# Exercise requirements
Within the records below, reproduce without change the lines from the line that has "<div>der jeweiligen Anbietergruppe" through the line that has "BBSR Bonn 2020</div>", and only those.

*** Opening Records to process ***

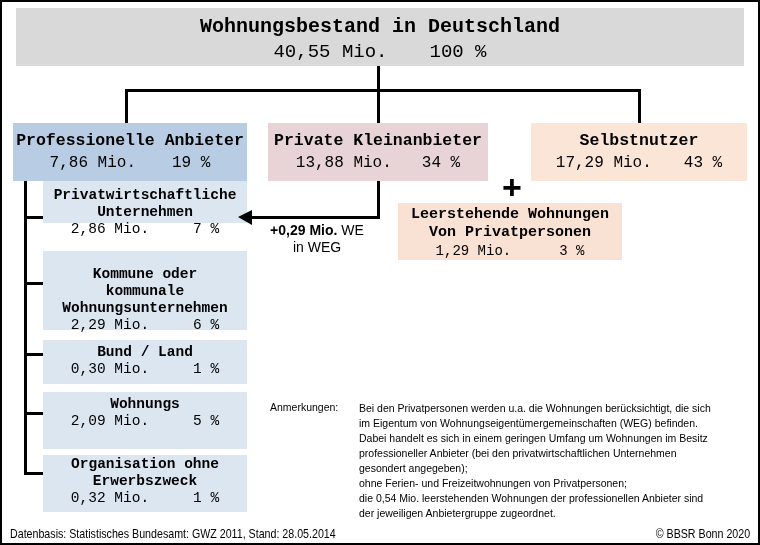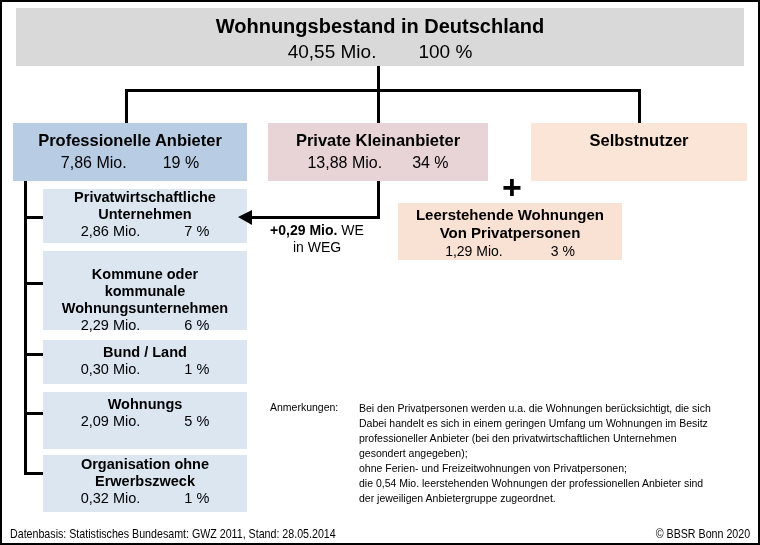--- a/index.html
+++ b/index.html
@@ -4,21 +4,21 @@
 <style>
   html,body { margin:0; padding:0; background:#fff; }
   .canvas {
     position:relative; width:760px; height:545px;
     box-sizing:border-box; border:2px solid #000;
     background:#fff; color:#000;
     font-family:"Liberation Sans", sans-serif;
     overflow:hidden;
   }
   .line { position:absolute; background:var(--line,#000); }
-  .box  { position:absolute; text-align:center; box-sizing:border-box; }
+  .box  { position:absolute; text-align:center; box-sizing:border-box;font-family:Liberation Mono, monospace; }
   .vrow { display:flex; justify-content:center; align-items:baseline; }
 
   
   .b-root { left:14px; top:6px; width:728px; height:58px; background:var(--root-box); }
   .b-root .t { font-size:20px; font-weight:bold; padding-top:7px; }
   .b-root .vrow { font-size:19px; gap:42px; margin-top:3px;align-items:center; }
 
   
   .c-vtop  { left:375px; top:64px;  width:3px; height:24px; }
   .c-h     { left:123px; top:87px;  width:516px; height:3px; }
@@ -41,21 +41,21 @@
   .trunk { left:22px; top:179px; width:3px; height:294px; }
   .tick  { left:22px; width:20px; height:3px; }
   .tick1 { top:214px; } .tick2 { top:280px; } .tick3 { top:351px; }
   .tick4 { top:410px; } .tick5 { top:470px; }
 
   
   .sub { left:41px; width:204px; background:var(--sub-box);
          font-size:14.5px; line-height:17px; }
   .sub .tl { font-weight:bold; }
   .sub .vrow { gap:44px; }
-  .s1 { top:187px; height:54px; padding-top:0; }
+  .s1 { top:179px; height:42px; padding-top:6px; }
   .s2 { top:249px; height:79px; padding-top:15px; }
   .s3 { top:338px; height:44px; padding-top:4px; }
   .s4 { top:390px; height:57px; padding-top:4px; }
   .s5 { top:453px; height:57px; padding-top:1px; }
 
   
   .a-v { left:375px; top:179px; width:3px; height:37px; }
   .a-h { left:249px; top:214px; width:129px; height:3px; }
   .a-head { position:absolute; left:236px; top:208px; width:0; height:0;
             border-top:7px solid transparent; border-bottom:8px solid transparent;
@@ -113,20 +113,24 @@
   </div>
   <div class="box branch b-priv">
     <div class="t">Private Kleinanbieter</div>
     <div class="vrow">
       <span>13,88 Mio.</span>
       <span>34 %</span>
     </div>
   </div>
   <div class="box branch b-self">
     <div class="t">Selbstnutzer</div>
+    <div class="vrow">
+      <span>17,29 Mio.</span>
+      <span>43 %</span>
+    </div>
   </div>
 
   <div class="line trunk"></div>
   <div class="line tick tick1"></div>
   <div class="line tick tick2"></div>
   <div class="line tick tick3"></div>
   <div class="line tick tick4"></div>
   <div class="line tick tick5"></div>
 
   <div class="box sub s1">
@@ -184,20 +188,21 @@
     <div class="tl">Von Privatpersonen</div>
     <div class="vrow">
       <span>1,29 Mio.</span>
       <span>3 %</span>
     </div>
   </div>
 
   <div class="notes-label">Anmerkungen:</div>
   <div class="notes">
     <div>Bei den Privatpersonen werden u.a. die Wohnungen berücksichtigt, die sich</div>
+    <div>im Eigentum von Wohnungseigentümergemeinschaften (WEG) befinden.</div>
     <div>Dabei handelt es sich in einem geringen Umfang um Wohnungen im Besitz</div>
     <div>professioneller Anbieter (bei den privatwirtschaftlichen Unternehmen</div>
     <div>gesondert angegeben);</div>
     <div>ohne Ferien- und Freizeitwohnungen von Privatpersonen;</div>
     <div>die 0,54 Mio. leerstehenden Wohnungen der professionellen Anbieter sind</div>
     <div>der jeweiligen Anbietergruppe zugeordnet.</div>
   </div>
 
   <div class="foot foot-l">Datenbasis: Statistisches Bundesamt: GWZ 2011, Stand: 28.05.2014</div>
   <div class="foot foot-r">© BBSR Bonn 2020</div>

*** Closing Records to process ***
*** Opening Records to process ***

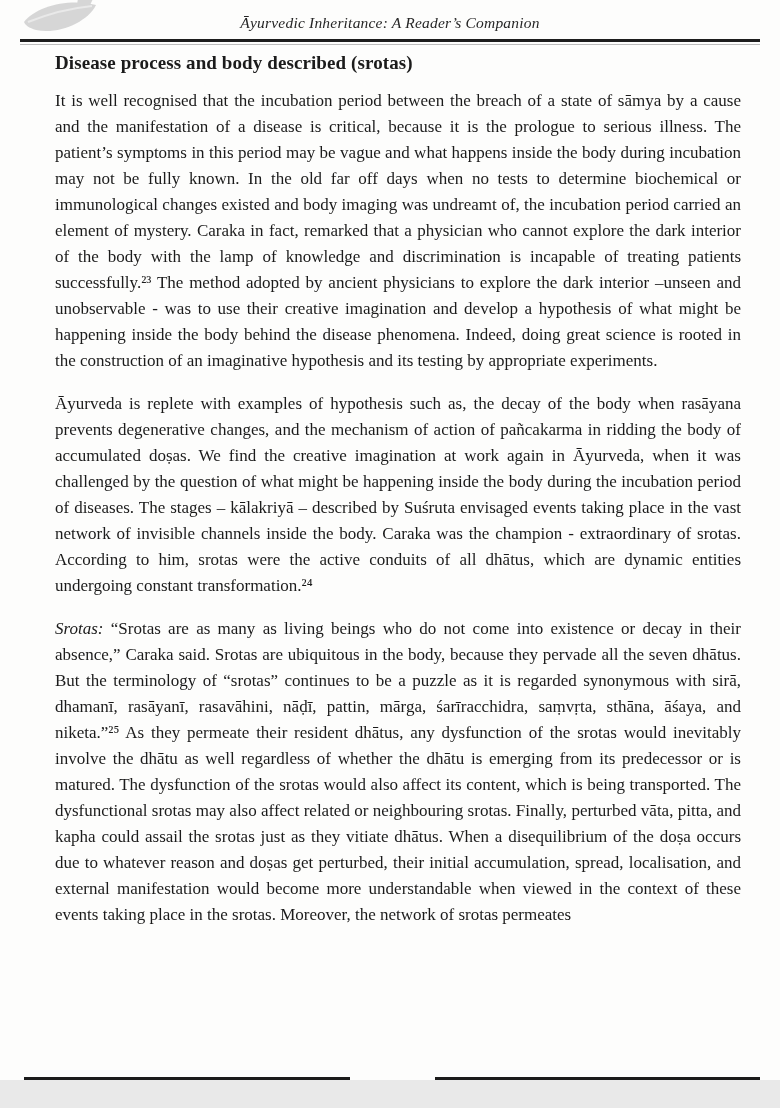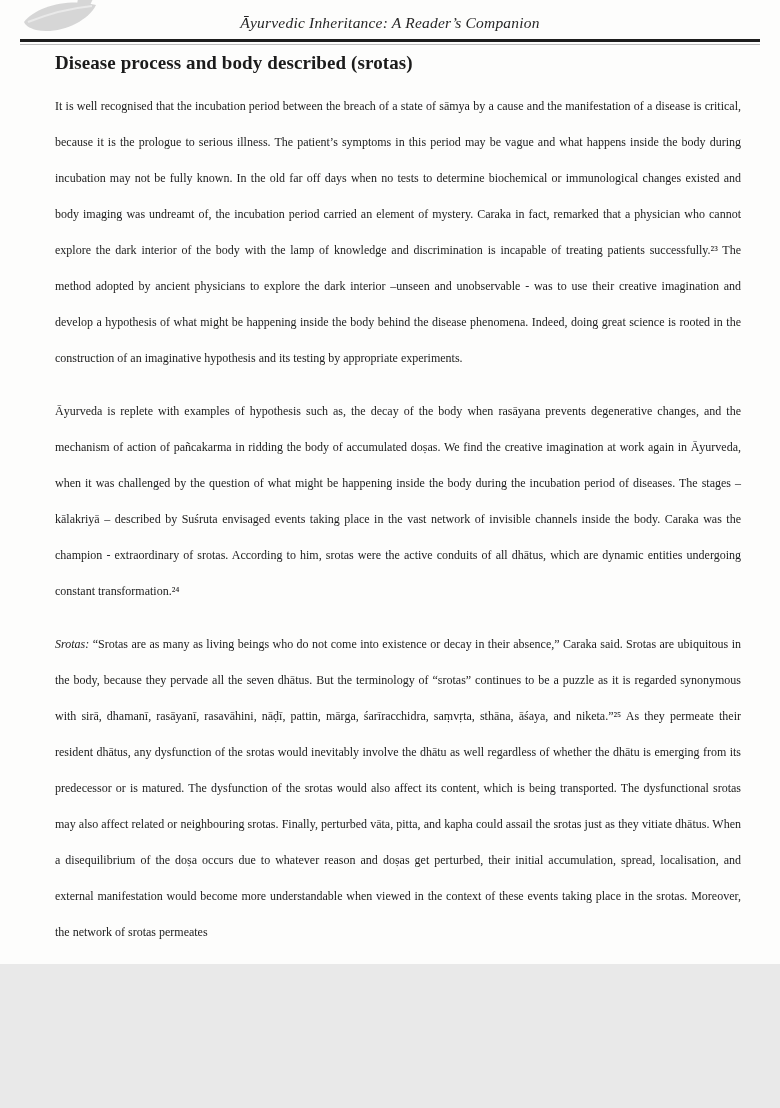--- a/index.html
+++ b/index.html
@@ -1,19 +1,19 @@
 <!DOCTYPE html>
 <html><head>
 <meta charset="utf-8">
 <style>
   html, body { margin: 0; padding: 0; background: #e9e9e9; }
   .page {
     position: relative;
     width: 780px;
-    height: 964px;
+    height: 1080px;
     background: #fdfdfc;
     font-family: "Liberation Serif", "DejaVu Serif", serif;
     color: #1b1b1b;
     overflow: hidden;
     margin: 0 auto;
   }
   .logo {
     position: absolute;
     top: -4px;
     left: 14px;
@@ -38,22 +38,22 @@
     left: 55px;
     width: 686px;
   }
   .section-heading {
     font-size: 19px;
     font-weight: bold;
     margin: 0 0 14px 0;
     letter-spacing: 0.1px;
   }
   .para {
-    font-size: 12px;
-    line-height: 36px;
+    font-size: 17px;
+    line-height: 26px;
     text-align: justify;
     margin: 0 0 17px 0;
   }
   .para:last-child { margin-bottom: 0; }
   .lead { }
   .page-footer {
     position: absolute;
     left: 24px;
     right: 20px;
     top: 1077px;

*** Closing Records to process ***
*** Opening Records to process ***

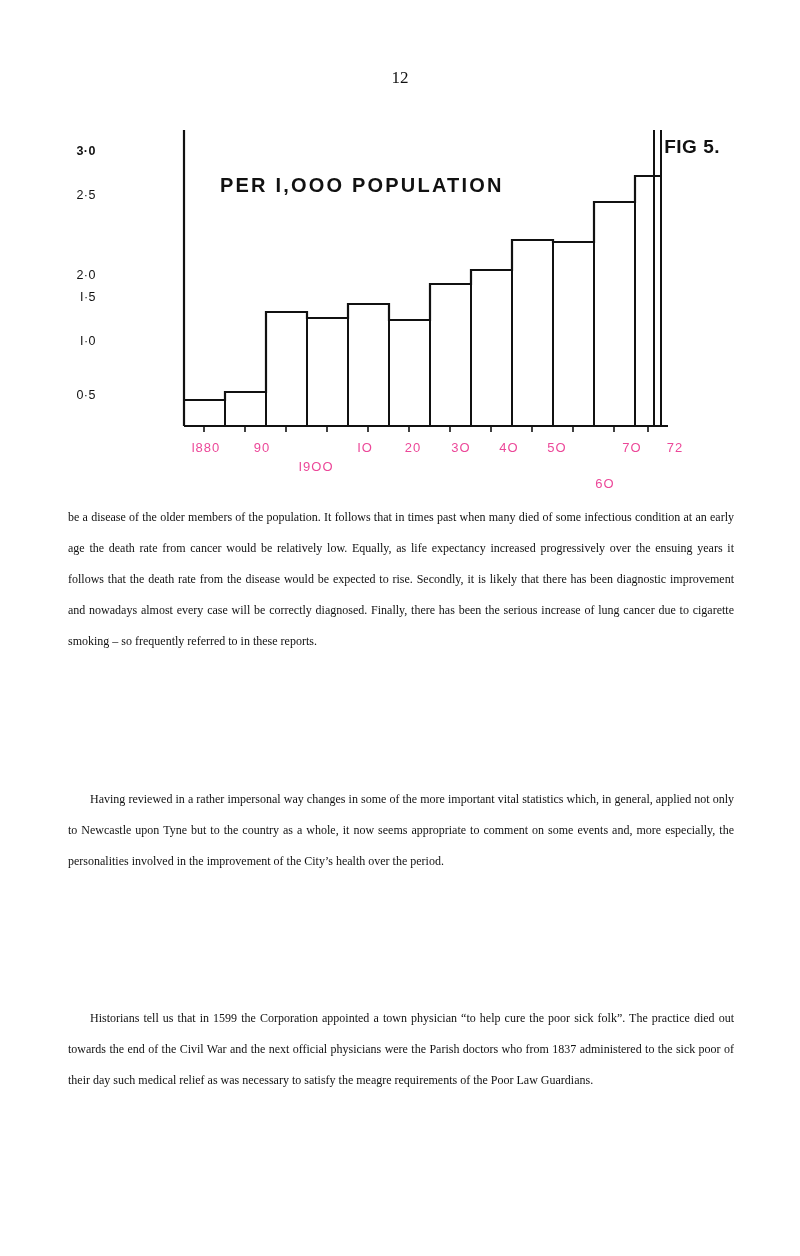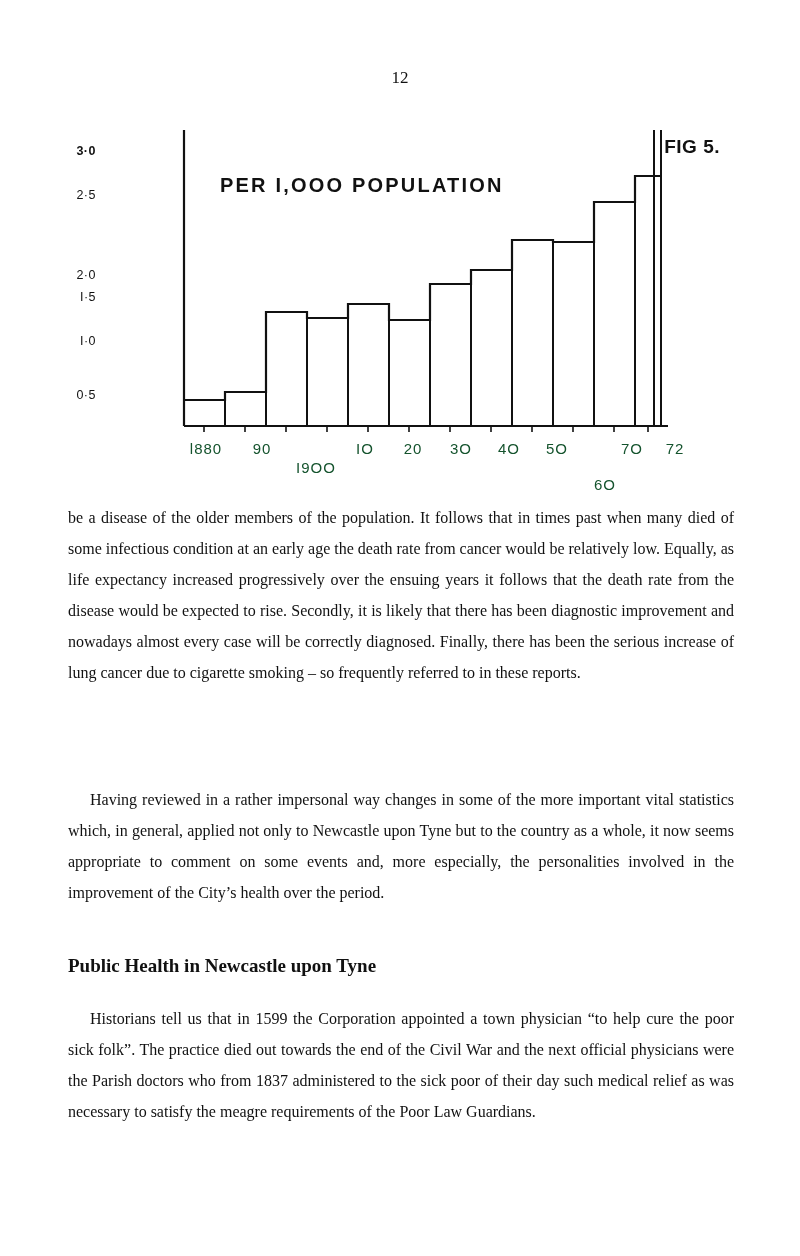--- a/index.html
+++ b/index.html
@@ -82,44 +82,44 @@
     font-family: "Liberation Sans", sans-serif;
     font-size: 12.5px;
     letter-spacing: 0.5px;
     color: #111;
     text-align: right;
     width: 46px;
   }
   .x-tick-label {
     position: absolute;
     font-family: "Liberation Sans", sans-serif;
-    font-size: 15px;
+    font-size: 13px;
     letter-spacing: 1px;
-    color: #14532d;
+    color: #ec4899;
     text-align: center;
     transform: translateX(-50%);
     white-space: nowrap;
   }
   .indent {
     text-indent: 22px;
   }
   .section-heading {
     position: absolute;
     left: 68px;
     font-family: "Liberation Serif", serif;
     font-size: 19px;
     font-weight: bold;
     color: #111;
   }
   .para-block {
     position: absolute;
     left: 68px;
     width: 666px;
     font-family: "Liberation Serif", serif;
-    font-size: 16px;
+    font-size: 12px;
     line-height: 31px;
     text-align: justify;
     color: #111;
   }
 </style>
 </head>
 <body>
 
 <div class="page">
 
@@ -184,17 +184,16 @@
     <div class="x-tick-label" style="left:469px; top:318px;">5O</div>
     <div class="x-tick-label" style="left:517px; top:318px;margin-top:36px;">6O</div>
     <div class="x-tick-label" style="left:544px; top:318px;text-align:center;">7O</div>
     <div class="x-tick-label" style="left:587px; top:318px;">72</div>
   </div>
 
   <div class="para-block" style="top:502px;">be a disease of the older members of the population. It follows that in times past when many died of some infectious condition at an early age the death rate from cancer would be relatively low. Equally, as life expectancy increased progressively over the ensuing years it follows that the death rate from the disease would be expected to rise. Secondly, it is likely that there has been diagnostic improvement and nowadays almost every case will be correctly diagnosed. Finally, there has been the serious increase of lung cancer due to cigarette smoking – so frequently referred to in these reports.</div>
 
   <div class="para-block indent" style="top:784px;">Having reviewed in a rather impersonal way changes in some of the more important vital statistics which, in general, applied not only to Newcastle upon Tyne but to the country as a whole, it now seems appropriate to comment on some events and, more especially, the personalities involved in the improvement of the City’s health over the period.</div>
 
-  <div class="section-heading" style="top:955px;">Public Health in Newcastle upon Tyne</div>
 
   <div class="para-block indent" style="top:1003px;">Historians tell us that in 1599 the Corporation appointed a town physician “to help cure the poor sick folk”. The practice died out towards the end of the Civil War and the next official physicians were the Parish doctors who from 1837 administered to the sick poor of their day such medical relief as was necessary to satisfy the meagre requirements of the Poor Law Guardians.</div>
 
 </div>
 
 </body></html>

*** Closing Records to process ***

# Finished exercise
     <div>der jeweiligen Anbietergruppe zugeordnet.</div>
   </div>
 
   <div class="foot foot-l">Datenbasis: Statistisches Bundesamt: GWZ 2011, Stand: 28.05.2014</div>
   <div class="foot foot-r">© BBSR Bonn 2020</div>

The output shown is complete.